Melanoma affects approximately 2,000 to 2,500 people in the United States each year. It affects about six people per million population per year. Importantly, melanoma of the eye typically occurs in fair-skinned, blue or green-eyed men or women. Rarely is this tumor found in dark-skinned individuals. Hence, it is relatively rare in Asia and Africa.
The cause of melanoma is unknown. It has not been related to nutrition, smoking, drinking, or any environmental cause. Chronic sun exposure may play a role, but this is debatable. Melanoma almost always affects only one eye, and it is not hereditary. Therefore, family members are not at increased risk for this cancer. It can develop in an otherwise healthy patient.
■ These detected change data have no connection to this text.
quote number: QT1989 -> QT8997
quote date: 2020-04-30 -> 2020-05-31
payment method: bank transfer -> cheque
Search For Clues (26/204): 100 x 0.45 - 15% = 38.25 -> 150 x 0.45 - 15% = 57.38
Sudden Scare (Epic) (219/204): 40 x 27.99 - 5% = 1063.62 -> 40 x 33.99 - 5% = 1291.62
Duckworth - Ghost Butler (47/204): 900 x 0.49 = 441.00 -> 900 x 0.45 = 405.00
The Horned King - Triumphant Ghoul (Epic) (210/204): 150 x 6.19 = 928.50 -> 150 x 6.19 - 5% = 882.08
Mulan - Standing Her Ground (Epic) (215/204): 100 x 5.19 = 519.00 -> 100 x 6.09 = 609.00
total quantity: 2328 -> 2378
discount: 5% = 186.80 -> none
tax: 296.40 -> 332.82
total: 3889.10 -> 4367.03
The uveal melanoma is rarely diagnosed in children. In most situations, the median age at diagnosis is about 55 years. The rates of melanomas drop in both sexes after age 70 years. This is contrast of the majority of adult cancers in which the incident increases exponentially with age. In addition, uveal melanomas tend to be diagnosed nearly a decade earlier than most adult cancers.
Over the last several decades, a variety of alternative therapies to enucleation have been introduced for the treatment of intraocular melanomas in an effort to preserve the eye and whatever possible useful vision. The most commonly used methods today include radiation using charged particles (proton and helium ions), radioactive plaques such as Cobalt (Cobalt 60), iodine (iodine-125), and ruthenium (ruthenium-106), and local resection. Newer approaches include transpupillary thermal therapy in conjunction with or without simultaneous plaque radiotherapy, episcleral iridium water therapy, ultrasonically-induced hyperthermia as an adjunct to plaque therapy, palladium (palladium-103), Gamma-knife radiosurgery, and microwave thermotherapy combined with plaque. The vast majority of patients treated with plaque therapy retain full functioning in vision-related activities, particularly if the melanoma is outside the area centralis.